Next, comparing the volumes on the 19th day after administration, the volume was 718.20 (mm ³ ), 400.69 (mm ³ ) in the PBS group, 286 Cys type antibody administration group, 298 Cys type antibody administration group, and 295 Cys type antibody administration group, respectively. They are 291.76 (mm ³ ) and 532.67 (mm ³ ). When the volume ratio of the 286 Cys type antibody administration group, the 298 Cys type antibody administration group, and the 295 Cys type antibody administration group is compared with the PBS group, it is suppressed to 56%, 41%, and 74%. It is remarkable.

As a result of the 0.1 mg / individual administration group , the volume on the 19th day after administration was 807.8 (mm ³ ), 577.1 (mm ³ ), 477.0 (mm ³ ), 721.3 (mm ³ ), 718.2 (mm ³ ) Yes. When the 286 Cys type antibody administration group, 298 Cys type antibody administration group, 295 Cys type antibody administration group, and wild type antibody administration group were compared with the PBS group in volume ratio, they were suppressed to 80%, 66%, 112%, and 100%. Significant effects were obtained in the 286 Cys antibody administration group and the 298 Cys antibody administration group.

Example 6
<Flow site analysis of purified human antibodies>
In order to confirm that the reactivity of various human antibodies obtained by column purification to the ALCAM molecule was the same, flow site analysis was performed. H1373 cells are known to have many ALCAM molecules on the surface of their cell membranes. This flow site analysis verified whether various anti-ALCAM human antibodies could recognize ALCAM molecules on H1373 cells. The measurement method is described in detail below.
1) Centrifugation (1200 rpm, 5 min) of 10 mL of H1373 cells (2 × 10 ⁷ cells) cultured in RPMI-1640 (Sigma, R8758) medium supplemented with 10% Fetal Bovine Serum The supernatant was removed and the H1373 cell pellet was removed.
2) 10 mL of Wash Buffer (PBS + 10% FCS) was added to the H1373 cell pellet, suspended, and centrifuged again (1200 rpm, 5 min), and then the supernatant was removed.
3) After suspending the H1373 cell pellet with 2 mL of Wash Buffer, add 0.3 mL of the cell suspension to each tube, add 0.5 mL of Wash Buffer to each tube, suspend, and then centrifuge (2000 rpm, 5 min) and the supernatant was discarded.
4) 5 μL of various purified Anti-ALCAM human antibodies were added to the H1373 cell pellet and reacted at room temperature for 30 minutes.
(I) After 1 mL of Wash Buffer was added and suspended, the supernatant was discarded by centrifugation (2000 rpm, 5 min).
(Ii) 30 μL of Anti-Human IgG (γ-chain) FITC conjugated (MBL, code 214) diluted 50-fold with Wash Buffer was added to H1373 cells and allowed to react at room temperature for 15 minutes.
(Iii) After adding 1 mL of Wash Buffer and suspending, the supernatant was discarded by centrifugation (2000 rpm, 5 min).
(Iv) The H1373 cell pellet was suspended by adding 0.5 mL of Wash Buffer, and flow cytometric analysis was performed with FACS Calibur (Becton Dickinson).
The above flow site analysis results are shown in FIG. From this result, it can be seen that the reactivity of the wild type human antibody and the two types of Cys type human antibodies to ALCAM is the same.
Similarly to the above, it was confirmed that the anti-ICAM1 antibody and the anti-EGFR antibody did not change in the reactivity with the antigen.

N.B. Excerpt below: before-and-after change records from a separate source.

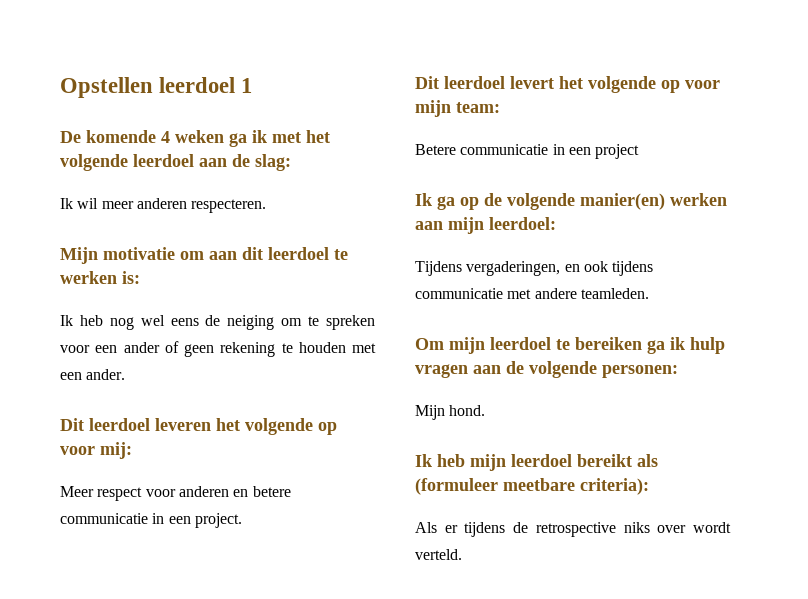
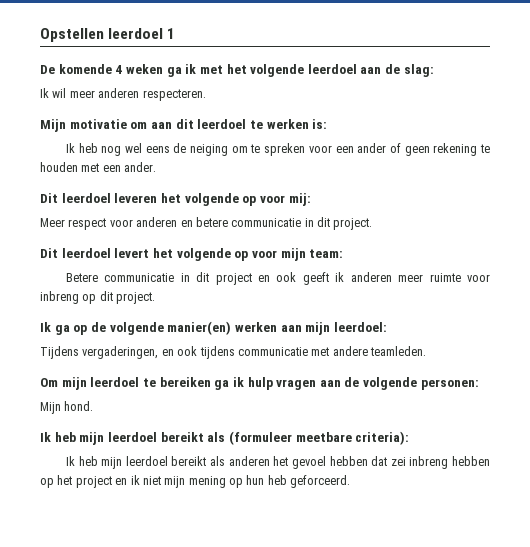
- Meer respect voor anderen en betere communicatie in een project.
+ Meer respect voor anderen en betere communicatie in dit project.
- Betere communicatie in een project
+ Betere communicatie in dit project en ook geeft ik anderen meer ruimte voor inbreng op dit project.
- Als er tijdens de retrospective niks over wordt verteld.
+ Ik heb mijn leerdoel bereikt als anderen het gevoel hebben dat zei inbreng hebben op het project en ik niet mijn mening op hun heb geforceerd.

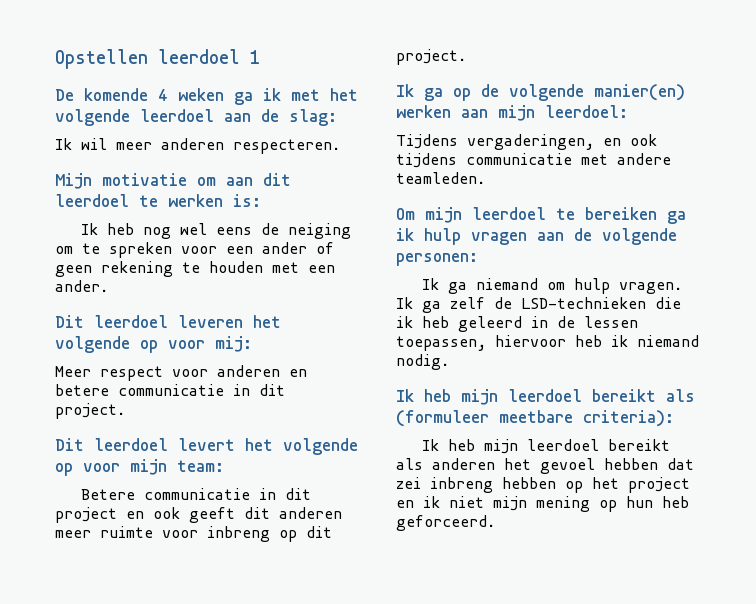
- Betere communicatie in dit project en ook geeft ik anderen meer ruimte voor inbreng op dit project.
+ Betere communicatie in dit project en ook geeft dit anderen meer ruimte voor inbreng op dit project.
- Mijn hond.
+ Ik ga niemand om hulp vragen. Ik ga zelf de LSD-technieken die ik heb geleerd in de lessen toepassen, hiervoor heb ik niemand nodig.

The present invention provides an antibody with enhanced ADCC activity and a method for producing the same. Regarding the ADCC activity evaluated by the lactate dehydrogenase release assay system, the antibody of the present invention showed an increase in ADCC activity compared to the wild type antibody (the wild type between the two points where the wild type antibody and the mutant antibody had the same concentration). The ratio of the ratio of cytotoxicity of the mutant antibody to the antibody increased). Therefore, by using the mutant antibody of the present invention, more cell damage can be caused as compared with the wild type antibody.
The antibody of the present invention also showed increased ADCC activity, particularly at a low concentration (ratio of the concentration of the mutant antibody to the wild type antibody between two points where the wild type antibody and the mutant antibody showed the same rate of cytotoxicity). Rose). Therefore, by using the antibody of the present invention as a therapeutic antibody, it is possible to increase the therapeutic effect on cancer cells per unit mass. Moreover, since the dosage per patient can be reduced by using the antibody of the present invention, it is possible to reduce the dosage cost.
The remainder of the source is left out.